## What the exercise asks
Within the records that follow, determine how many lines include the word "color". State the number and nothing further.

── Dataset

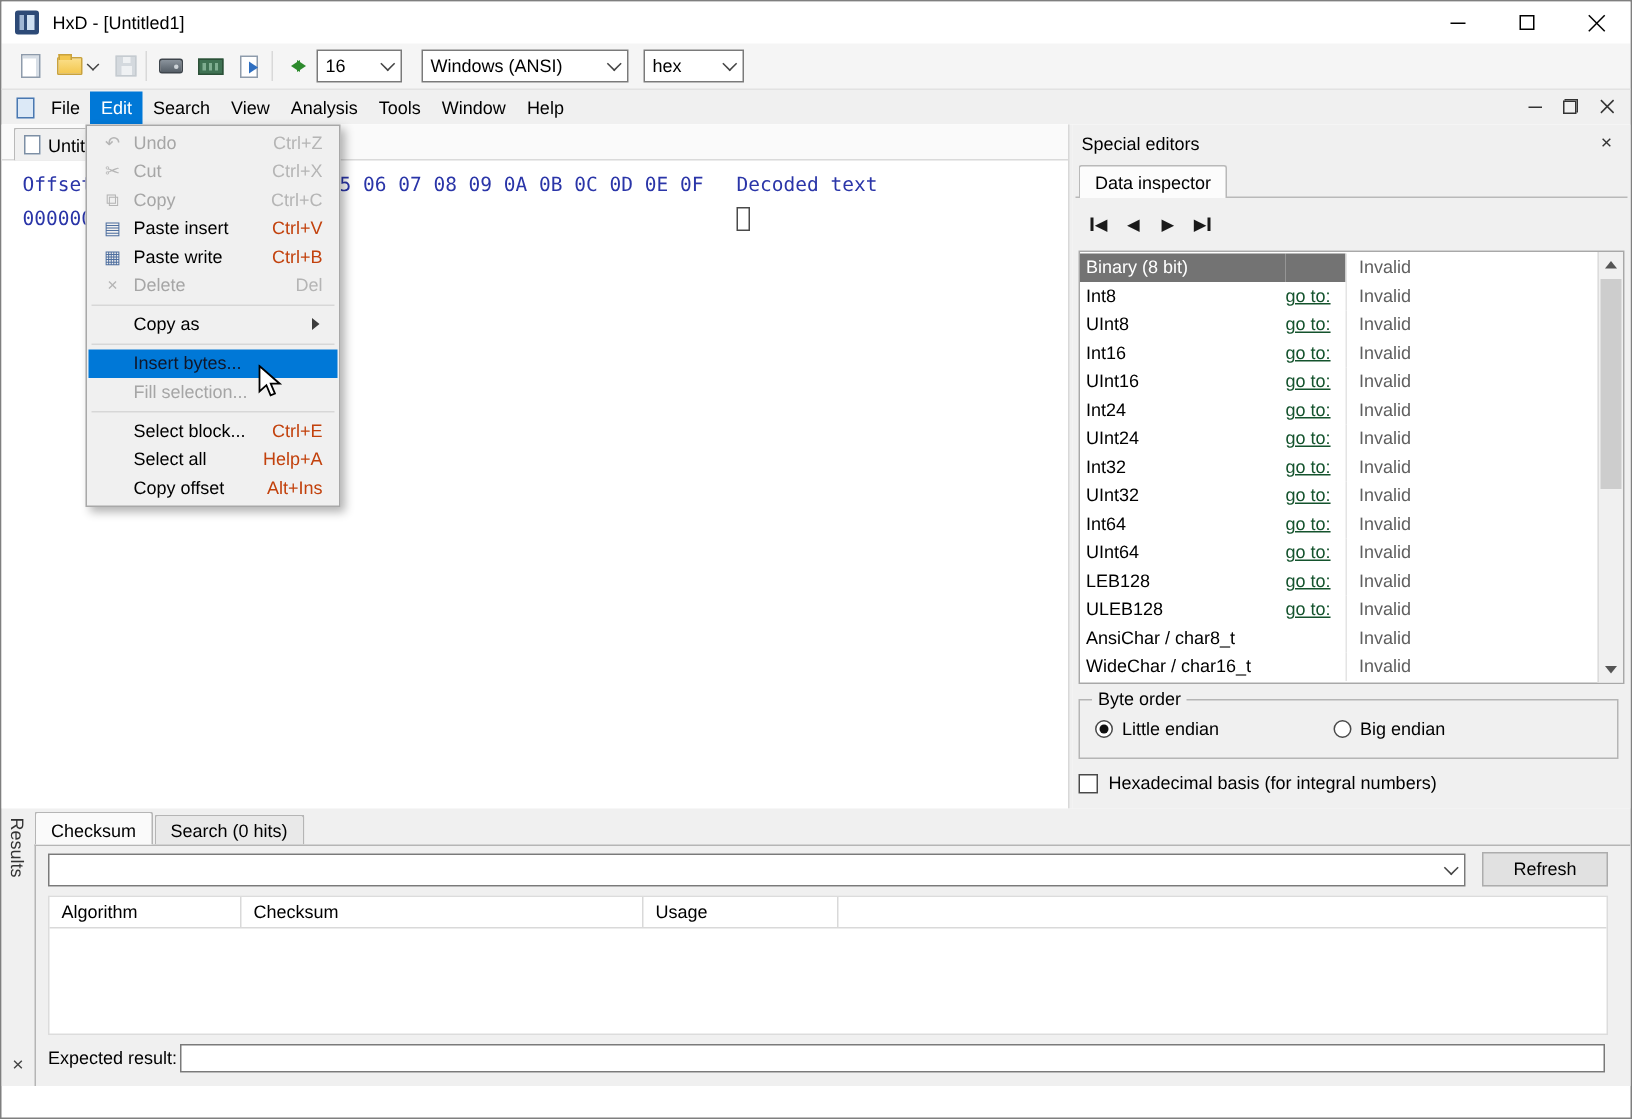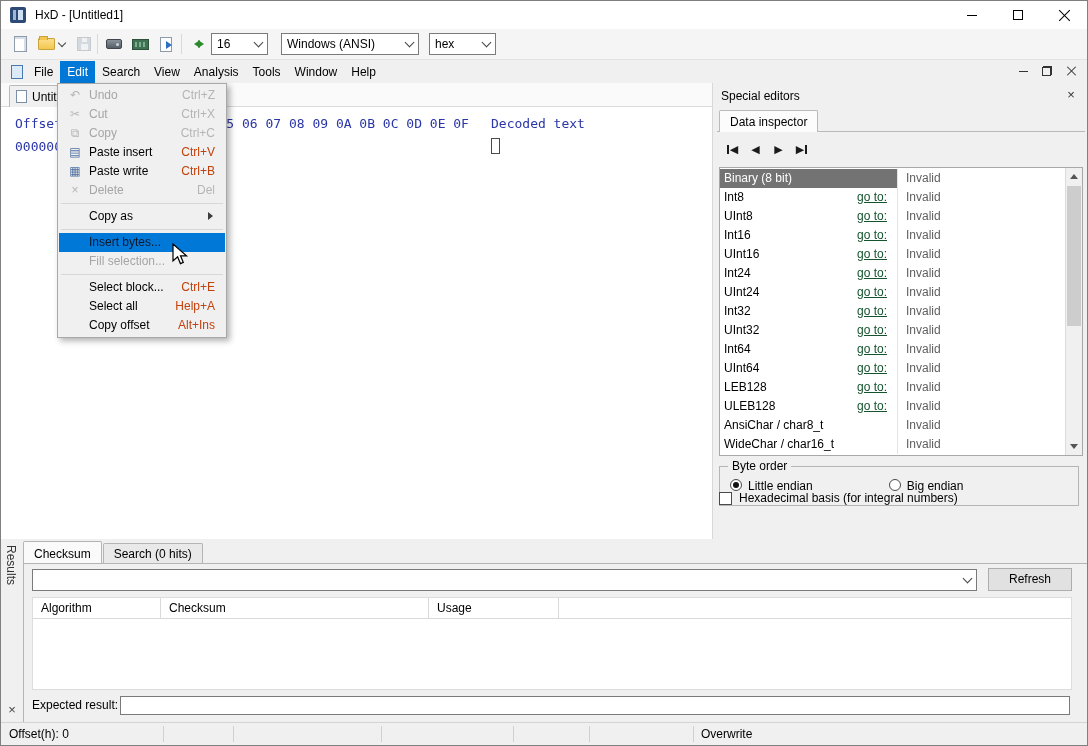--- a/index.html
+++ b/index.html
@@ -95,25 +95,25 @@
   .insp-row.selected .insp-name,.insp-row.selected .insp-goto{background:#737373;color:#fff}
   .sp-scrollbar{position:absolute;top:0;right:0;bottom:0;width:17px;background:#f0f0f0;border-left:1px solid #dcdcdc}
   .sb-arrow{position:absolute;left:0;width:16px;height:17px;display:flex;align-items:center;justify-content:center}
   .sb-up{top:0}.sb-down{bottom:0}
   .sb-up::after{content:"";border:4px solid transparent;border-bottom:5px solid #555;margin-top:-4px}
   .sb-down::after{content:"";border:4px solid transparent;border-top:5px solid #555;margin-bottom:-4px}
   .sb-thumb{position:absolute;left:1px;top:18px;width:14px;height:140px;background:#cdcdcd}
   .byte-order{position:absolute;top:383px;left:4px;right:8px;height:40px;border:1px solid #b5b5b5}
   .bo-legend{position:absolute;top:-8px;left:8px;background:#f0f0f0;padding:0 4px}
   .bo-opts{position:absolute;left:10px;top:12px;display:flex;align-items:center}
-  .radio-opt{display:flex;margin-right:76px;white-space:nowrap}
+  .radio-opt{display:flex;align-items:center;margin-right:76px;white-space:nowrap}
   .radio-opt:last-child{margin-right:0}
   .radio{width:12px;height:12px;border:1px solid #4a4a4a;border-radius:50%;background:#fff;position:relative;margin-right:6px;flex:0 0 auto}
   .radio.checked::after{content:"";position:absolute;left:3px;top:3px;width:4px;height:4px;border-radius:50%;background:#111;box-shadow:0 0 0 1px #111}
-  .hex-basis{position:absolute;top:408px;left:4px;display:flex;align-items:center}
+  .hex-basis{position:absolute;top:432px;left:4px;display:flex;align-items:center}
   .cb-box{width:13px;height:13px;border:1px solid #4a4a4a;background:#fff;margin-right:7px;flex:0 0 auto}
 
   
   .results-panel{position:absolute;left:0;top:538px;right:0;height:185px;background:#f0f0f0}
   .res-side{position:absolute;left:0;top:0;width:22px;height:100%}
   .res-side-label{position:absolute;left:3px;top:6px;writing-mode:vertical-rl;color:#333}
   .res-close{position:absolute;left:3px;top:163px;width:16px;height:16px;text-align:center;line-height:15px;font-size:13px;color:#444;cursor:default}
   .res-tabs{position:absolute;left:22px;top:2px;height:22px;display:flex;align-items:flex-end}
   .res-tab{height:20px;padding:3px 10px 0;background:#e9e9e9;border:1px solid #b5b5b5;border-bottom:none;margin-right:1px;border-radius:2px 2px 0 0}
   .res-tab.active{height:22px;background:#fafafa;padding-top:5px;position:relative;z-index:2}
@@ -467,30 +467,20 @@
         </div>
         <div class="res-tbody"></div>
       </div>
       <div class="expected-row">
         <span class="expected-label">Expected result:</span>
         <input class="expected-input" value="" style="">
       </div>
     </div>
   </div>
 
-  <div class="statusbar">
-    <span class="sb-offset">Offset(h): 0</span>
-    <div class="sb-div" style="left:162px"></div>
-    <div class="sb-div" style="left:232px"></div>
-    <div class="sb-div" style="left:380px"></div>
-    <div class="sb-div" style="left:512px"></div>
-    <div class="sb-div" style="left:588px"></div>
-    <div class="sb-div" style="left:692px"></div>
-    <span class="sb-mode">Overwrite</span>
-  </div>
 
   <div class="edit-menu">
 
       <div class="menu-item disabled">
         <span class="mi-icon">↶</span>
         <span class="mi-label">Undo</span>
         <span class="mi-shortcut">Ctrl+Z</span>
         
       </div>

────

## Exercise response
3